Arts & Culture » Lit

The Bard of Candyland

Lifestyles of the sweet and freaky


Few food writers could use a line like, "It is possible to say that you have not lived a fully actualized life unless you have eaten a Clark Bar straight off the assembly line" without sounding overblown and thoroughly unbelievable. Fewer still could use the line in a book that embraces pretentious excess like a milk chocolate coating and sound more credible as a result. Steve Almond, author of Candyfreak: A Journey through the Chocolate Underbelly of America, is firmly in the latter category. In this garrulous binge of pot smoking, peanut coating and antiquated technology, Almond follows his freak muse to the homes of America's last independent confectioners--including Boise's own Idaho Candy Company--and portrays a passion for sweetness that is both absurd and strangely admirable.

Almond's highly personal narrative develops around two parallel stories: his own sugar-fueled youth and the decimation of America's candy-scape by familiar corporate lawnmowers. The former takes place in the "blithe, porno-soaked, latch-key seventies," a time when regional candy companies still thrived and each stage of a child's maturation was defined by the new type of candy he hoarded--in Almond's case Jolly Ranchers, Tangy Taffy, Bubble Yum and a long-forgotten caramel and crisped rice bar called the Caravelle. "The candy economy has always been driven by the peculiar, streaky passions of children," Almond recalls, although as an adult he still proudly wears both his passions and his peculiarity like a bright foil wrapper. He is not everyman, he is everycandy. But reach for his Kit Kat Dark, and you'll pull back a stump.

On the other hand, by the twentieth time Almond links his love of chocolate with residual fears of parental abandonment and mortality it is clear that such writing provides the nougat portion of Candyfreak: heavy, structurally supportive, but ultimately puzzling. Luckily, there is much more to the book than just an Almond. From the story's start, the ex-journalist and Boston College professor bemoans the loss of his favorite deceased candies due to staunch competition, big-market recipe thieves and "slotting fees"--a costly requirement of many grocers which all but melts the opportunities for independent candy producers. As a result, Almond performs a preemptive requiem for the staunchest and most unique of the classics, including the Necco Wafer, Valomilk, Goo Goo Cluster, Twin Bing, Abba Zabba and Idaho Spud.

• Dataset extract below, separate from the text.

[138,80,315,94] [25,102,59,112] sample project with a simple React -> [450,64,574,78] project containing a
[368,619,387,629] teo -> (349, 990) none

In a whirlwind weeklong bender, Almond visits the tiny companies churning out these and other notable treats, and turns a clever, if inconsequential, essay into a fascinating rebellion against the ruthless Mars marauders, Hershey huns and Nestle nasties. He has equal eye for passionate personalities and unique machinery, and makes families, factories and geographical regions feel like extensions of a single style of candy. That candy's struggles, conversely, map the downfall of an entire culture. Relics like the Bing (est. 1897) and the Spud (est. 1901) are the embodiment of their rustic region's drive to modernization, their quaking machines the noisy emblems of growth--or as Almond puts it, "Foul props of our modern age in service of most innocent desire."

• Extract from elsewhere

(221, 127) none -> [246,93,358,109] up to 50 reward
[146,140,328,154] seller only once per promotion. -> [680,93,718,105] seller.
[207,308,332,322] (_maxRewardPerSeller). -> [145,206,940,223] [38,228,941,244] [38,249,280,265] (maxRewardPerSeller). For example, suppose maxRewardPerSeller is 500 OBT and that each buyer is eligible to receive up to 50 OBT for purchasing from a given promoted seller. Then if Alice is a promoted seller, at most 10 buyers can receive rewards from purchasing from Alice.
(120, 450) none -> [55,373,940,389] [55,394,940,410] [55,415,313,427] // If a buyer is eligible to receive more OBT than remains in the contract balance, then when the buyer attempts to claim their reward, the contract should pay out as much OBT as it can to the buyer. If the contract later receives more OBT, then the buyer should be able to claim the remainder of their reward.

Of his brief stay in Boise Almond has little cleverness worth repeating--suffice it to say, despite any national level football ambitions, our image in East Coast media as a quaint cocktail of prefab and Podunk remains firmly intact. Of Idaho Candy Company president Dave Wagers, though, Almond glows, "Let me go on record as stating that [he] is the coolest president of a candy company on earth ... Dave's basic attitude was: 'I make candy. It's pretty cool to make candy. Do you want some candy?'" That, for Almond, is compliment enough to counterbalance his own mixed feelings over the Spud itself. He seems to find the concoction--whose secret ingredient, it is revealed, is the seaweed derivative agar-agar, rather than gelatin--more of an intellectual treat than a culinary one. His loss.

Other notable revelations sprout throughout the book, such as the flavor of the purple Necco (clove) and the relationship of the late Mars bar to the Almond Snickers (same bar, different wrapper), but for the most part Almond's acute descriptions of his senses drives Candyfreak. Like a true sugar junkie, he fluctuates between long, flowery descriptions of wrappers, smells and the way a certain ingredient sits on his tongue and short, pathetic statements of self-loathing. His frenetic voice is maddening at some points, merely annoying at others, but his passion is infectious nonetheless.

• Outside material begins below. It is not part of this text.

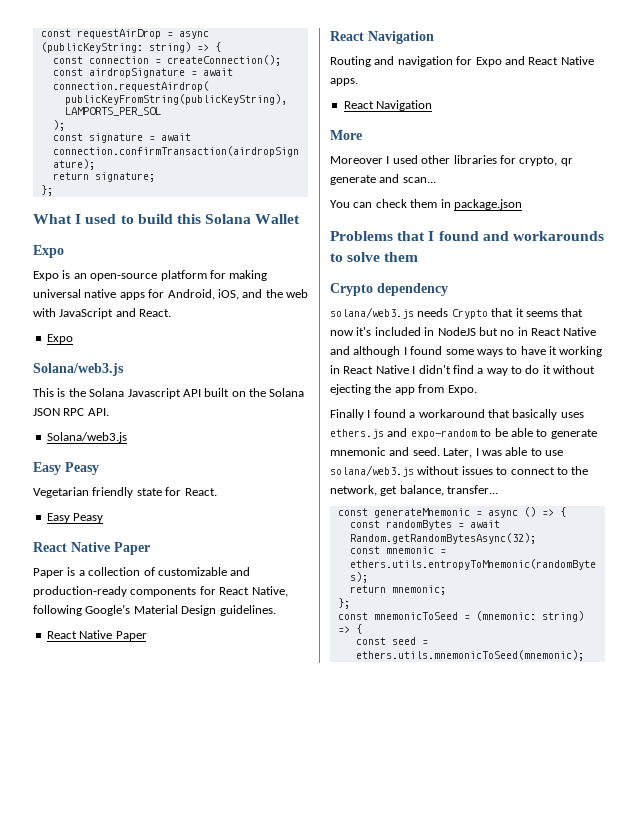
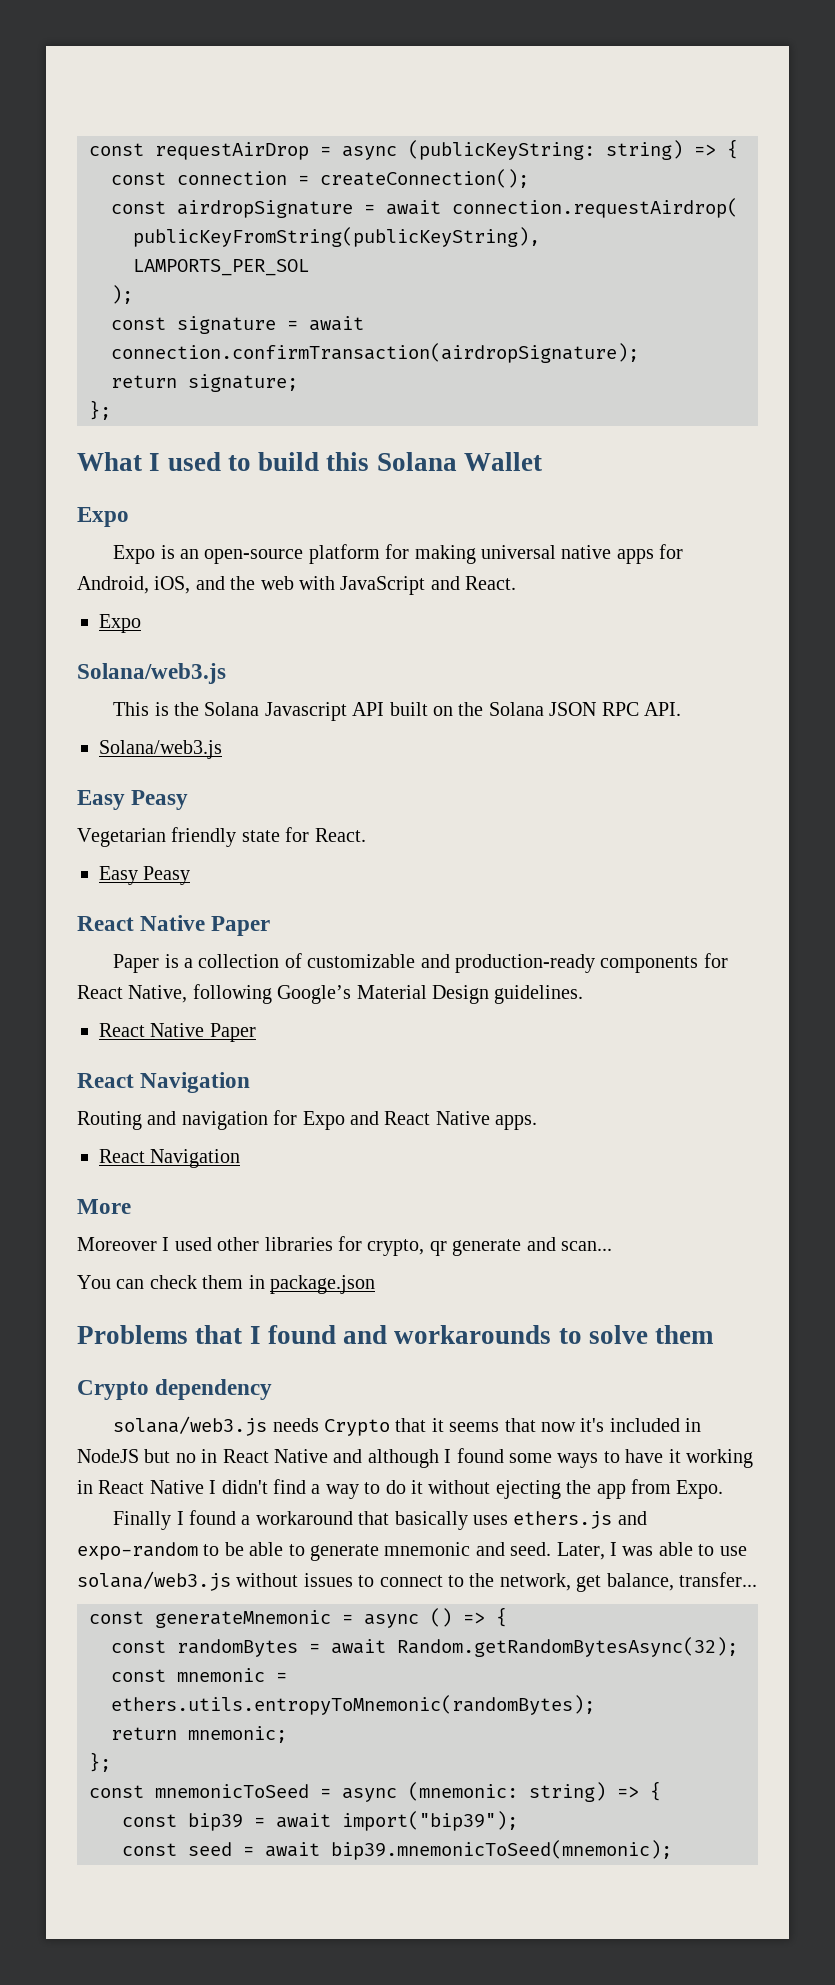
(470, 617) none -> [342,1788,397,1802] async
(362, 629) none -> [122,1811,518,1831] // const bip39 = await import("bip39");
[355,650,584,661] ethers.utils.mnemonicToSeed(mnemonic); -> [265,1840,672,1860] await bip39.mnemonicToSeed(mnemonic);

Stylistic head butting aside, there is something genuinely appealing about an excessive consumer like Almond. Someone who is so consciously and unapologetically committed to his chosen mode of intake that he feels genuine rage at a sub par product (Twizzlers and Peeps come to mind) and cries with joy at the sight of a well-brewed hunk of cocoa. So many new treats, so many forgotten oldies--just looking at this gluttonous text will cause weight gain, but it is easily worth unwrapping.